Contexto Institucional e Investigação Preliminar
A ocorrência foi registrada pela Polícia Militar às 14h30, conforme relatório técnico do Corpo de Bombeiros e do boletim de ocorrência, que constatou a presença de fumaça densa e ruídos de gritos de crianças no momento da intervenção, com o imóvel localizado na Rua Itapemirim em situação descrita como 'extremamente precária e insalubre', apresentando sujeira acumulada e condições inapropriadas para habitação.
As investigações iniciais apontam que as mães, identificadas como Steffane e Naila, teriam deixado as crianças — Miguel Henrique Pedroso de O liveira, de 3 anos, e outras duas com 3 e 6 anos — sozinhas no residência no momento do incêndio, configurando possível omissão dolosa que culminou na morte do menor e lesões corporais graves nas demais, crimes enquadrados no artigo 71 do Código Penal (abandono de incapaz com resultado morte) e no artigo 244 (lesão corporal grave).
O corpo da criança de 3 anos foi localizado carbonizado no quarto do imóvel, evidenciando a intensidade do fogo e a ausência de medidas de segurança imediatas.

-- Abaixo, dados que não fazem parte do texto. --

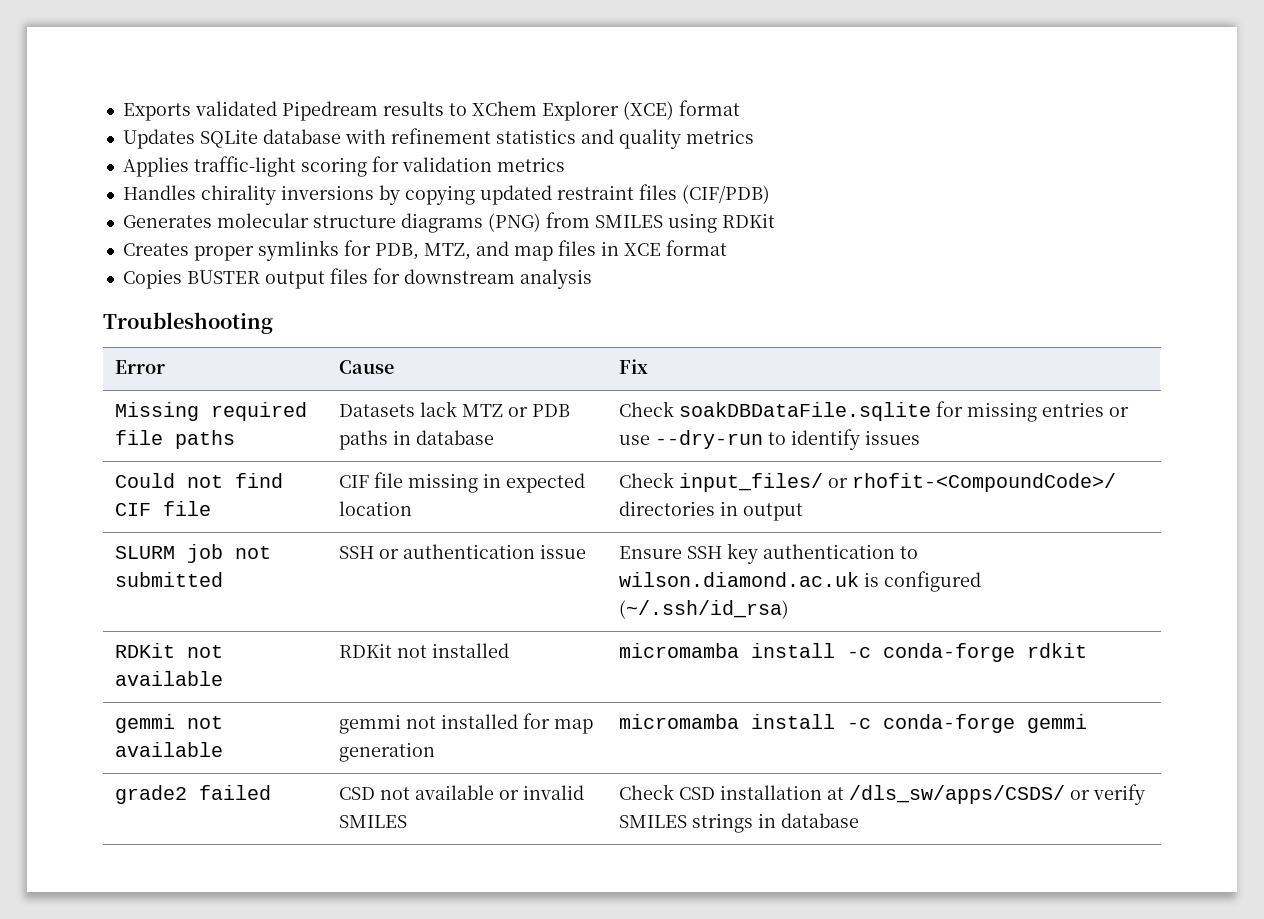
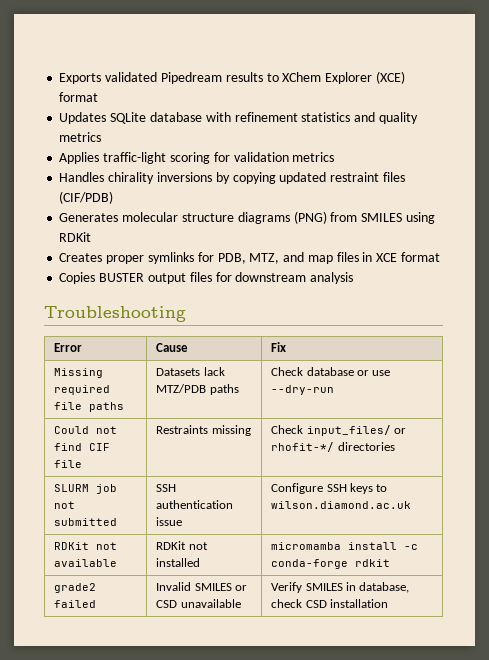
- Missing required file paths | Datasets lack MTZ or PDB paths in database | Check soakDBDataFile.sqlite for missing entries or use --dry-run to identify issues
+ Missing required file paths | Datasets lack MTZ/PDB paths | Check database or use --dry-run
- Could not find CIF file | CIF file missing in expected location | Check input_files/ or rhofit-<CompoundCode>/ directories in output
+ Could not find CIF file | Restraints missing | Check input_files/ or rhofit-*/ directories
- SLURM job not submitted | SSH or authentication issue | Ensure SSH key authentication to wilson.diamond.ac.uk is configured (~/.ssh/id_rsa)
+ SLURM job not submitted | SSH authentication issue | Configure SSH keys to wilson.diamond.ac.uk
- gemmi not available | gemmi not installed for map generation | micromamba install -c conda-forge gemmi
- grade2 failed | CSD not available or invalid SMILES | Check CSD installation at /dls_sw/apps/CSDS/ or verify SMILES strings in database
+ grade2 failed | Invalid SMILES or CSD unavailable | Verify SMILES in database, check CSD installation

Repercussão Legal e Desdobramentos das Investigações
O delegado responsável pelo caso, Marcelo Costa, informou que as mulheres foram encaminhadas à Cadeia Feminina de Paulínia e que a Polícia Civil aguarda o laudo pericial para determinar se houve dolo ou negligência culposa na conduta das mães, bem como se o incêndio teve origem em falha elétrica ou outra causa ainda não apurada.
As autoridades também acionaram o Ministério Público para apurar responsabilidades civis e criminais, enquanto o Conselho Tutelar local já acionou os mecanismos de proteção à infância para garantir acompanhamento do caso e suporte às famílias envolvidas.